Task prompt: Among the lines below, keep only those from the one containing "<div>instruction with award-winning" through the one containing "<li>Lodging Teachers</li>", and reproduce them exactly.

**** Data listing ****

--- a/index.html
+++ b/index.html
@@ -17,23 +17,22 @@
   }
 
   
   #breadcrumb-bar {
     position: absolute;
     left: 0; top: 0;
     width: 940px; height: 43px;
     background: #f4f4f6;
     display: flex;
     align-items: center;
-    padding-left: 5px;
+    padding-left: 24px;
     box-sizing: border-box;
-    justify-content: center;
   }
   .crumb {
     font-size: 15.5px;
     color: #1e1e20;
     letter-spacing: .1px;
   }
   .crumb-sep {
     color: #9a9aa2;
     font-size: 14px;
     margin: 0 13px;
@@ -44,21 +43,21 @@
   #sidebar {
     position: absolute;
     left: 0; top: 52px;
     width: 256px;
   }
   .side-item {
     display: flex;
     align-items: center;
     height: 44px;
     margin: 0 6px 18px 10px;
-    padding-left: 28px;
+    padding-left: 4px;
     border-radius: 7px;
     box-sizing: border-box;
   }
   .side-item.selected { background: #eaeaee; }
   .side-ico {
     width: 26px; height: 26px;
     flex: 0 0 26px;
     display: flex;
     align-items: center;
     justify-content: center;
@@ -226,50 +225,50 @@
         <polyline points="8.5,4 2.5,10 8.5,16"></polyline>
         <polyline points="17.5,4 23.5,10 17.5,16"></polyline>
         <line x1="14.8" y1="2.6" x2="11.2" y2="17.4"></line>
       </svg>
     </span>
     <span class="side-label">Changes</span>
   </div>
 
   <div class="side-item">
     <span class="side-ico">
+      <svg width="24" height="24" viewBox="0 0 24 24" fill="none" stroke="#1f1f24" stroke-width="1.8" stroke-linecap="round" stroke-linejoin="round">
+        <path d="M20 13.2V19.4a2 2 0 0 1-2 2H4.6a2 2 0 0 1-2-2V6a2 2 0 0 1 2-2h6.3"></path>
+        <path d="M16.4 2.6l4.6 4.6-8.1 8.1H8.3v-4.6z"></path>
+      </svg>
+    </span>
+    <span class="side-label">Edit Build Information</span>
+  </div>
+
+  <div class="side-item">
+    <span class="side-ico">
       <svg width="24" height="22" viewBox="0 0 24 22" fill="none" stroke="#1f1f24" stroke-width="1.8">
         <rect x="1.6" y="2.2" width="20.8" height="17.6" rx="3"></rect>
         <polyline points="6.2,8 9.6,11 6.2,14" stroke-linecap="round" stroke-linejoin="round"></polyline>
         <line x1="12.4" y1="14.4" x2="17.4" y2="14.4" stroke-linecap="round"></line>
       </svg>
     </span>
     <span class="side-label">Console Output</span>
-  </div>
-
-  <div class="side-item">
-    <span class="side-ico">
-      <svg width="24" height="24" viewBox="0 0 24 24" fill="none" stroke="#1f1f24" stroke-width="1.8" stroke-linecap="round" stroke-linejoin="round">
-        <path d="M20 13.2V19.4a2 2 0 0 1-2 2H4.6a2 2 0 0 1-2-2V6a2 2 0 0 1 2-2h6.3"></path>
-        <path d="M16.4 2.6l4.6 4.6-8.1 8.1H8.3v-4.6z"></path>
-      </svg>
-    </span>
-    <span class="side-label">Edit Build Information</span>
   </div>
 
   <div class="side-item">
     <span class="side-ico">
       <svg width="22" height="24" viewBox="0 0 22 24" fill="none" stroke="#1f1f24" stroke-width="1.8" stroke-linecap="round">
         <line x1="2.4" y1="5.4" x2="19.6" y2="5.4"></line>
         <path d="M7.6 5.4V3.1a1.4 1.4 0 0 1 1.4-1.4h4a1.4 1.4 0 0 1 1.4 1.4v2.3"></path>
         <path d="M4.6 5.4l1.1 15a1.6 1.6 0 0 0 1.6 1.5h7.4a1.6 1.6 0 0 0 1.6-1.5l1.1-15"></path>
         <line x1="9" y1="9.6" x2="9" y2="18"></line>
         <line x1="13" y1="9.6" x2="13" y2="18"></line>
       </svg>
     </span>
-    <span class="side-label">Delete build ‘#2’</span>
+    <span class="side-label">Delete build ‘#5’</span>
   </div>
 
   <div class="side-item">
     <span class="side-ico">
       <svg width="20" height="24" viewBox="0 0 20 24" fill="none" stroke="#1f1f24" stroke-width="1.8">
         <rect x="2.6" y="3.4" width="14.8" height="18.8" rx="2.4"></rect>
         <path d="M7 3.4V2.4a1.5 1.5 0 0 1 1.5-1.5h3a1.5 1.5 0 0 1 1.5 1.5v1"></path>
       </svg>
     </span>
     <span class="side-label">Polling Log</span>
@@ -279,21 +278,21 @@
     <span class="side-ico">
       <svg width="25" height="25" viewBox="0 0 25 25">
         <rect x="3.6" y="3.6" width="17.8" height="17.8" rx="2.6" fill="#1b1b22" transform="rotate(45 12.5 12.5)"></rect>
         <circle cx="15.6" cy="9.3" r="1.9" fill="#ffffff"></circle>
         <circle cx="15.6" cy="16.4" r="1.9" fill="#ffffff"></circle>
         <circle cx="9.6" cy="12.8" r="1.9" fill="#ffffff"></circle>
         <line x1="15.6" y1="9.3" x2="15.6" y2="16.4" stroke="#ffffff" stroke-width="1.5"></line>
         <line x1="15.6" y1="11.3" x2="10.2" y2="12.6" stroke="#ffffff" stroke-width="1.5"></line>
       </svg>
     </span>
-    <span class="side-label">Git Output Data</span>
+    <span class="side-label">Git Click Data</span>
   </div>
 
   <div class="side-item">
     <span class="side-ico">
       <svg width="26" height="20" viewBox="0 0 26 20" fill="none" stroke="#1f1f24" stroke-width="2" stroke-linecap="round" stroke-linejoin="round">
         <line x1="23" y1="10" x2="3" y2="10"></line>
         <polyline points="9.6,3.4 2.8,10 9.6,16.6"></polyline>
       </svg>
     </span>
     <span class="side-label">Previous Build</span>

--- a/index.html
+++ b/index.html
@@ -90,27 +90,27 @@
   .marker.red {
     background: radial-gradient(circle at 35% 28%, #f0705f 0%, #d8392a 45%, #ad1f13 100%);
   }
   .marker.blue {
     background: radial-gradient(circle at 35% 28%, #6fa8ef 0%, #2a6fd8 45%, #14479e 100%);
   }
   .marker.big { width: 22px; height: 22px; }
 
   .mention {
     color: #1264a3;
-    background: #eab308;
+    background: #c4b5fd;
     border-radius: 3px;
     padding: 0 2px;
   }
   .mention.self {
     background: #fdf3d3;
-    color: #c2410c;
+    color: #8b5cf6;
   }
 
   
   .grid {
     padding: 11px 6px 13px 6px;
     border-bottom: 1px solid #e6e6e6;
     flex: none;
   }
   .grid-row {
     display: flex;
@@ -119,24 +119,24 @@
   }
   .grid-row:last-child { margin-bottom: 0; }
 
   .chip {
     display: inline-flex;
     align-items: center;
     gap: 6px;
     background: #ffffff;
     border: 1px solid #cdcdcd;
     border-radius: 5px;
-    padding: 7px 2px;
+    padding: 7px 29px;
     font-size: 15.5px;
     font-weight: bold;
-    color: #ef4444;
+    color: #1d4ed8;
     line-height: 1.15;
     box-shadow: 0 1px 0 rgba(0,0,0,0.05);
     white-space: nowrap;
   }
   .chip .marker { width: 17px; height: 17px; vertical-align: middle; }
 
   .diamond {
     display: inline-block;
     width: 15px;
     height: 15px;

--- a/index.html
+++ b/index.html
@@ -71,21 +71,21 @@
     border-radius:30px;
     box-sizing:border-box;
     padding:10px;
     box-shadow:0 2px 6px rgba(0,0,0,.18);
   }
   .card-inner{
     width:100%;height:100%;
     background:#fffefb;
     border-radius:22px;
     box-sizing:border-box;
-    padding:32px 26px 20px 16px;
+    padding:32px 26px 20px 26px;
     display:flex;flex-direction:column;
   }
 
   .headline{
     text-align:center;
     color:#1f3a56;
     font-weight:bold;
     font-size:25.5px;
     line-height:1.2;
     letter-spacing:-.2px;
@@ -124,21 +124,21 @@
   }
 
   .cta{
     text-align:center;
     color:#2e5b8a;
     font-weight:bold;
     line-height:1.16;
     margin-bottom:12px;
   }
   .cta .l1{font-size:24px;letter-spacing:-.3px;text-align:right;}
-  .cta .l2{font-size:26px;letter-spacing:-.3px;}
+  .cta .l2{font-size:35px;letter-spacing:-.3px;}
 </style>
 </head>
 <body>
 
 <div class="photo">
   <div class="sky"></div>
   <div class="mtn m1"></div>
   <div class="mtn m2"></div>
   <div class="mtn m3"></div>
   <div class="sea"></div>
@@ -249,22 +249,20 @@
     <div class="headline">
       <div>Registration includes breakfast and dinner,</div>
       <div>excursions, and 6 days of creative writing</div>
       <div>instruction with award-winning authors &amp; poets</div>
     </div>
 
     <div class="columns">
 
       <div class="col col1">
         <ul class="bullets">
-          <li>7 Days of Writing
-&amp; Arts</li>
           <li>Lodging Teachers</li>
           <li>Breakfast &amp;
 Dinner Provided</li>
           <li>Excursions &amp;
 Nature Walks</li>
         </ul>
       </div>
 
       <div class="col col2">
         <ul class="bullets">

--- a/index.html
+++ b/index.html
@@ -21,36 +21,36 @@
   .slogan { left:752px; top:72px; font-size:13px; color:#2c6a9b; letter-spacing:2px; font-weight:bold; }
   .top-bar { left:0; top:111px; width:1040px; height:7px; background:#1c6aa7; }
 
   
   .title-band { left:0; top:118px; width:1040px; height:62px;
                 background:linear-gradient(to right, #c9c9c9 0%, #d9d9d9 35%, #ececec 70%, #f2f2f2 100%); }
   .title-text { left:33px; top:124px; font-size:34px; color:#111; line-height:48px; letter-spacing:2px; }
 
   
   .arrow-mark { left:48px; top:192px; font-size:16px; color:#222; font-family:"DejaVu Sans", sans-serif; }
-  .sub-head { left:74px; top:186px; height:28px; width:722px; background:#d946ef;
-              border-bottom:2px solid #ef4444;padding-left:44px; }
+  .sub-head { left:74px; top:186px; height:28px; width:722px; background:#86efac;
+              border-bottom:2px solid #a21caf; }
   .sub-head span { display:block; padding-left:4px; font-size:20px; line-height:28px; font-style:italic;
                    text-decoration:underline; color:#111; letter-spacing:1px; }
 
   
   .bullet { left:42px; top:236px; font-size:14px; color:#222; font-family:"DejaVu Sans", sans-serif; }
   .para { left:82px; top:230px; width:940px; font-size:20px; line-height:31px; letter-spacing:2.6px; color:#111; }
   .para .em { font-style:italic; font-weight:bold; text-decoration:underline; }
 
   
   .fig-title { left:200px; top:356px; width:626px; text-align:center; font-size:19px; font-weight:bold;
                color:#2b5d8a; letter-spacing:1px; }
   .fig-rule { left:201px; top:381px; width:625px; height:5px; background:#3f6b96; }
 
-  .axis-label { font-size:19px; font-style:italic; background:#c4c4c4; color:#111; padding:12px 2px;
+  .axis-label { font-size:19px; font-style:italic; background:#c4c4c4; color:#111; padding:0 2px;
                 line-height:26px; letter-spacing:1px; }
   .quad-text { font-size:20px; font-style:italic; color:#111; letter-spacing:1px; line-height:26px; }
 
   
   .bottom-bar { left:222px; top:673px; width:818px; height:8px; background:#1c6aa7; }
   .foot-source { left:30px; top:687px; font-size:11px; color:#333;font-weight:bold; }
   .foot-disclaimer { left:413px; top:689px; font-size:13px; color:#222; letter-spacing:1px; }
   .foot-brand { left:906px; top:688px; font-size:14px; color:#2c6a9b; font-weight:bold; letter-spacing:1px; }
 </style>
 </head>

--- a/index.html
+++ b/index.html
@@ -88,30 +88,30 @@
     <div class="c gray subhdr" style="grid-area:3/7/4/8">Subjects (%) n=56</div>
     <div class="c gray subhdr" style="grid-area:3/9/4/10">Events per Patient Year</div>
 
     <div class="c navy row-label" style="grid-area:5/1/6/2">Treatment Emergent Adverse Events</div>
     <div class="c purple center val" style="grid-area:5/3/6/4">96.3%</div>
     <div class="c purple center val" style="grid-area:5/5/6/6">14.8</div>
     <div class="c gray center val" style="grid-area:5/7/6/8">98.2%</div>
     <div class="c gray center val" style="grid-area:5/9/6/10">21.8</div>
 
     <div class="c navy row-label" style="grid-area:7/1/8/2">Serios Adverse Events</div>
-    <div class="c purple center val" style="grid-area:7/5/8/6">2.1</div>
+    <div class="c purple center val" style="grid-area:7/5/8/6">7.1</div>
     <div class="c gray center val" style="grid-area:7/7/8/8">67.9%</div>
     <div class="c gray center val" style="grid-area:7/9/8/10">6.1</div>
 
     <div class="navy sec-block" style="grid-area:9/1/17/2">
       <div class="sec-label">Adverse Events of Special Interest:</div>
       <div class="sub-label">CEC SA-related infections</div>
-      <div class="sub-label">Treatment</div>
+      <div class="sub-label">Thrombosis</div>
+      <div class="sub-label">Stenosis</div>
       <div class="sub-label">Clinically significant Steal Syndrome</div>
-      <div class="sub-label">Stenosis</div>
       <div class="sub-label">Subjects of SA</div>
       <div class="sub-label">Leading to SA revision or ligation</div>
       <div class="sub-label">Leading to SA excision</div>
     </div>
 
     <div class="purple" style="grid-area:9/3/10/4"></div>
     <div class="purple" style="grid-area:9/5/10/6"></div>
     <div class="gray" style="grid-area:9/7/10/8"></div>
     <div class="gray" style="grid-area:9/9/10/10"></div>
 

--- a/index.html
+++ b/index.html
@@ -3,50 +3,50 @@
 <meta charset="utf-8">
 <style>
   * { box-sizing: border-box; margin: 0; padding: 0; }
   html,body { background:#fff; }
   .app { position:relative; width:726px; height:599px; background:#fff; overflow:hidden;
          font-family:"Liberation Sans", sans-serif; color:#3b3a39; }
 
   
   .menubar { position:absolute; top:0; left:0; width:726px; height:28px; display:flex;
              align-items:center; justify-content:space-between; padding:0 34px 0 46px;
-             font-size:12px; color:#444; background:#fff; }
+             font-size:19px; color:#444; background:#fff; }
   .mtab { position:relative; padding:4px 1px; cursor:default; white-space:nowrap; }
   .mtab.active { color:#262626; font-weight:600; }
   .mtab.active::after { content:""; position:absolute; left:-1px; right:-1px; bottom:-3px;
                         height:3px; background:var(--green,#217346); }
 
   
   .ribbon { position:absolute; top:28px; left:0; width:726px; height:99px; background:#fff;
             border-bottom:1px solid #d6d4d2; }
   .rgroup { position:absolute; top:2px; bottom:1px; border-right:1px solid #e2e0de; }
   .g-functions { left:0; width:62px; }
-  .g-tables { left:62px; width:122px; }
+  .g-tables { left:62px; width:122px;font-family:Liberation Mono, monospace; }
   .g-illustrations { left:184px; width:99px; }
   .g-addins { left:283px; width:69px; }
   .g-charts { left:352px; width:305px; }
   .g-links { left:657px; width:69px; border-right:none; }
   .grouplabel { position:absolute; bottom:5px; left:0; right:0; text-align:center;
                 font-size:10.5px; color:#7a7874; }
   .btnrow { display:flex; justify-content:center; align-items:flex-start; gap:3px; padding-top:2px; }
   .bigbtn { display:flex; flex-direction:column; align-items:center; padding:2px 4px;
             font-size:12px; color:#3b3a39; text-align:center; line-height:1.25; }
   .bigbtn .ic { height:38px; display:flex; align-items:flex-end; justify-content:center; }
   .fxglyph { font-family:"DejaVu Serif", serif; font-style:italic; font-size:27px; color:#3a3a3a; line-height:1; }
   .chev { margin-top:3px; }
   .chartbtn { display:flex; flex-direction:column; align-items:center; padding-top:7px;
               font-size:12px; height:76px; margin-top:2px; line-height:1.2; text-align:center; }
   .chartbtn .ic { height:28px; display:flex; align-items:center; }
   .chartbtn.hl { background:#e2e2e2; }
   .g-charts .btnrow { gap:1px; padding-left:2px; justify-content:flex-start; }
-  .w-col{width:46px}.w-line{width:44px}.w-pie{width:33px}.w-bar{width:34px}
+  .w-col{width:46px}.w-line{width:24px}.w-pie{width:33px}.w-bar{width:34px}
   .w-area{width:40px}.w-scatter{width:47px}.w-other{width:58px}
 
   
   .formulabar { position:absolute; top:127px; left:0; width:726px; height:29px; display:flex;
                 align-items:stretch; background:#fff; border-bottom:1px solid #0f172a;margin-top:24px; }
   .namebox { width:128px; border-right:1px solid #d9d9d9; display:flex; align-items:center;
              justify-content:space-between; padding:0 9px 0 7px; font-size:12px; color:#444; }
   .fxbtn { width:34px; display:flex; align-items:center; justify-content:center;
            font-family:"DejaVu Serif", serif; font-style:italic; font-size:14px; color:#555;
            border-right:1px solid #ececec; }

****

Result for this exercise:
       <div>instruction with award-winning authors &amp; poets</div>
     </div>
 
     <div class="columns">
 
       <div class="col col1">
         <ul class="bullets">
-          <li>7 Days of Writing
-&amp; Arts</li>
           <li>Lodging Teachers</li>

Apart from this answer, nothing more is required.